### Information shown ###

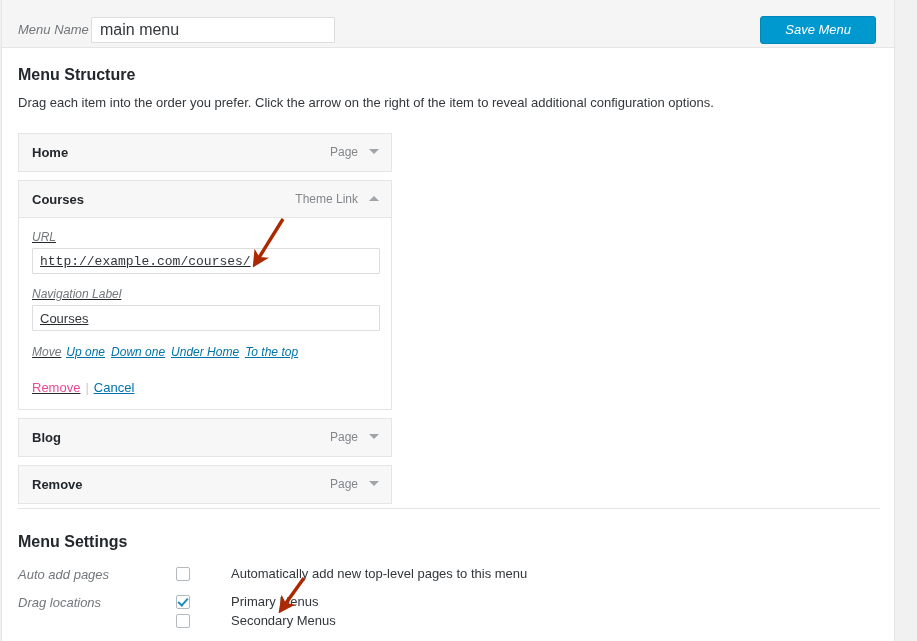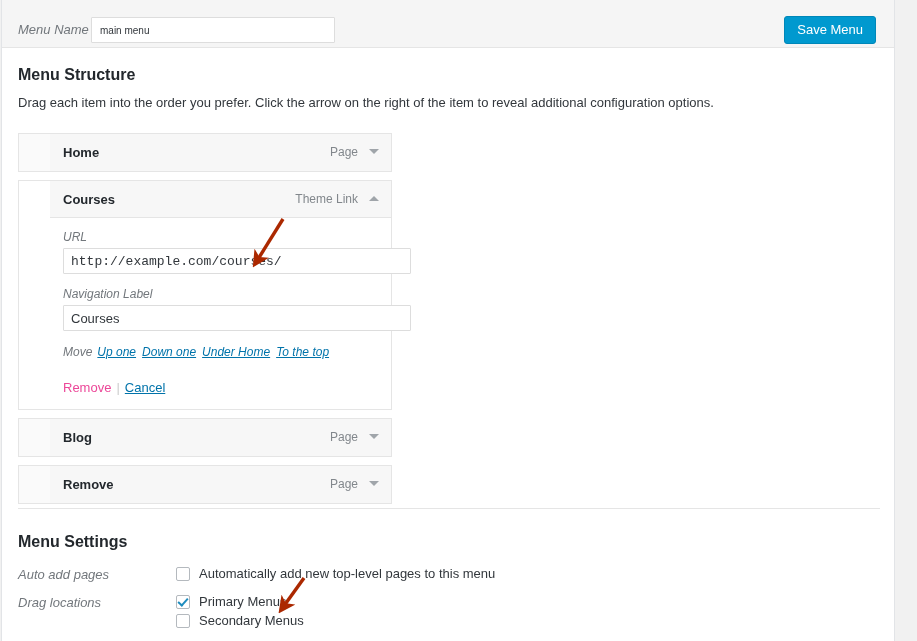"main menu" .name-input { font-size: 10px -> 16px }
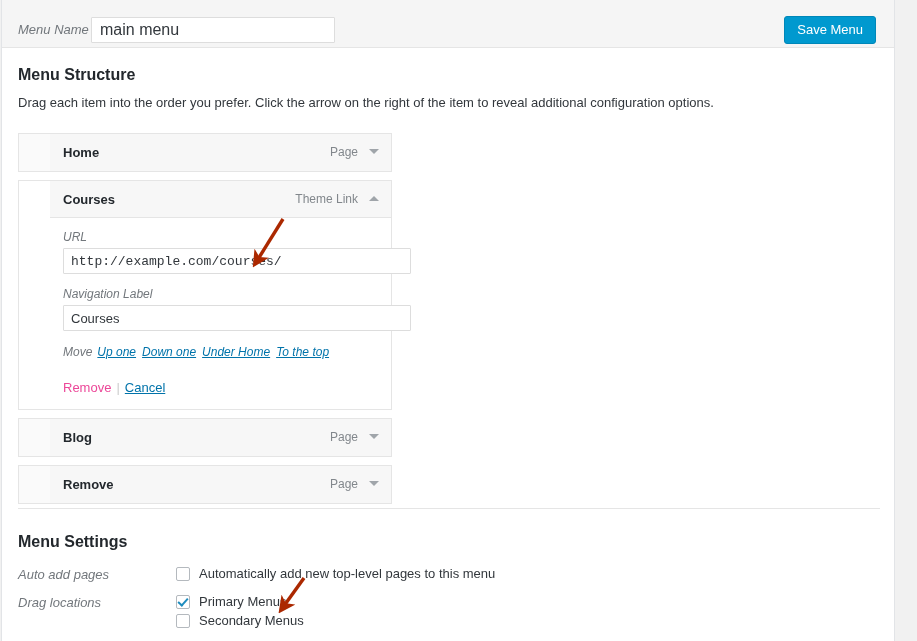"Save Menu" .save-btn { font-style: none -> italic; padding: 0 12px -> 0 24px }
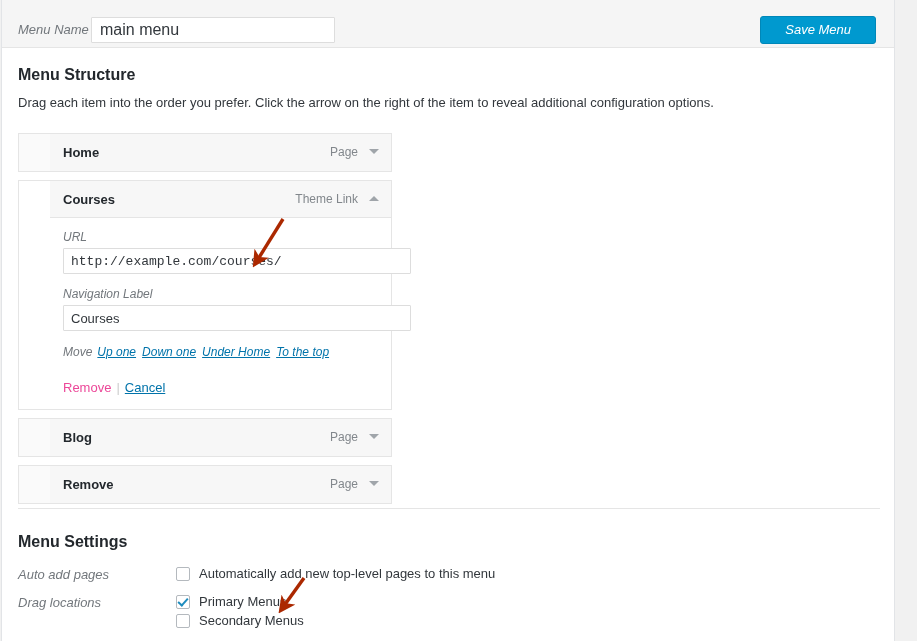"Home" .menu-item { padding-left: 31px -> none }
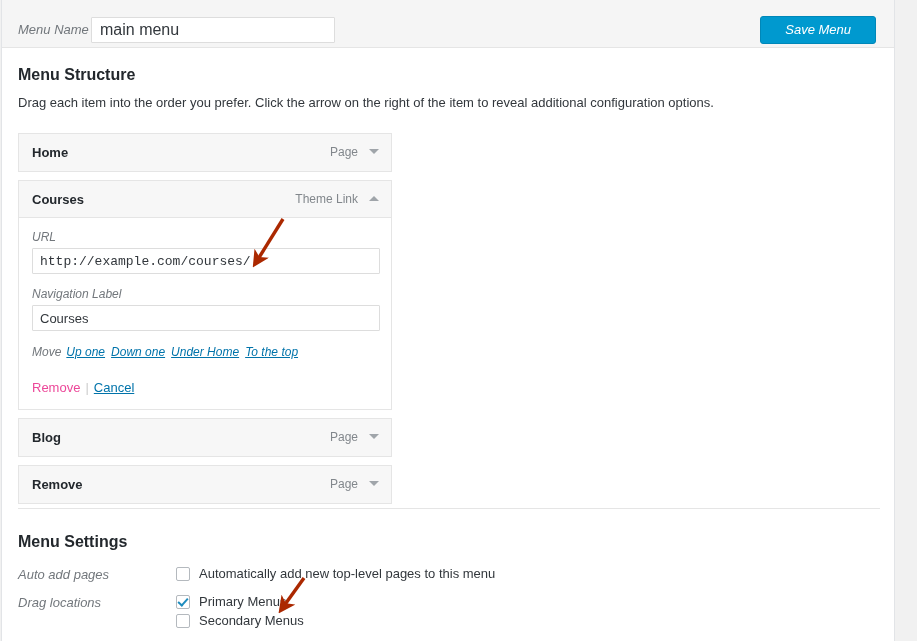"URL" .item-body { text-decoration: none -> underline }
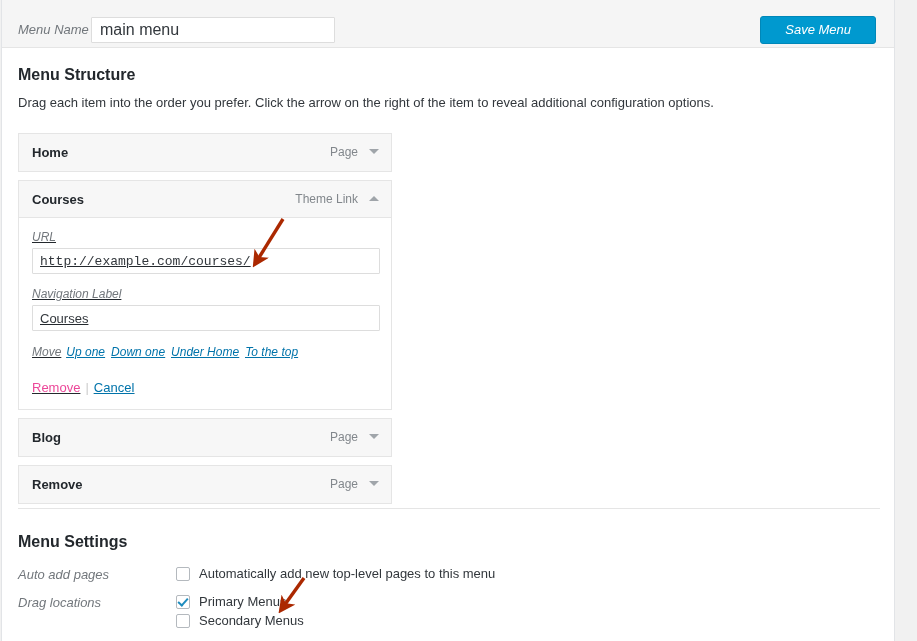"Automatically add new top-level pages" .cb-row { gap: none -> 32px }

###

Task brief: Your output should consist solely of the lines from the line containing "padding-left: 31px ->" through the end of the data above, copied exactly, with images removed.

Response area:
"Home" .menu-item { padding-left: 31px -> none }
"URL" .item-body { text-decoration: none -> underline }
"Automatically add new top-level pages" .cb-row { gap: none -> 32px }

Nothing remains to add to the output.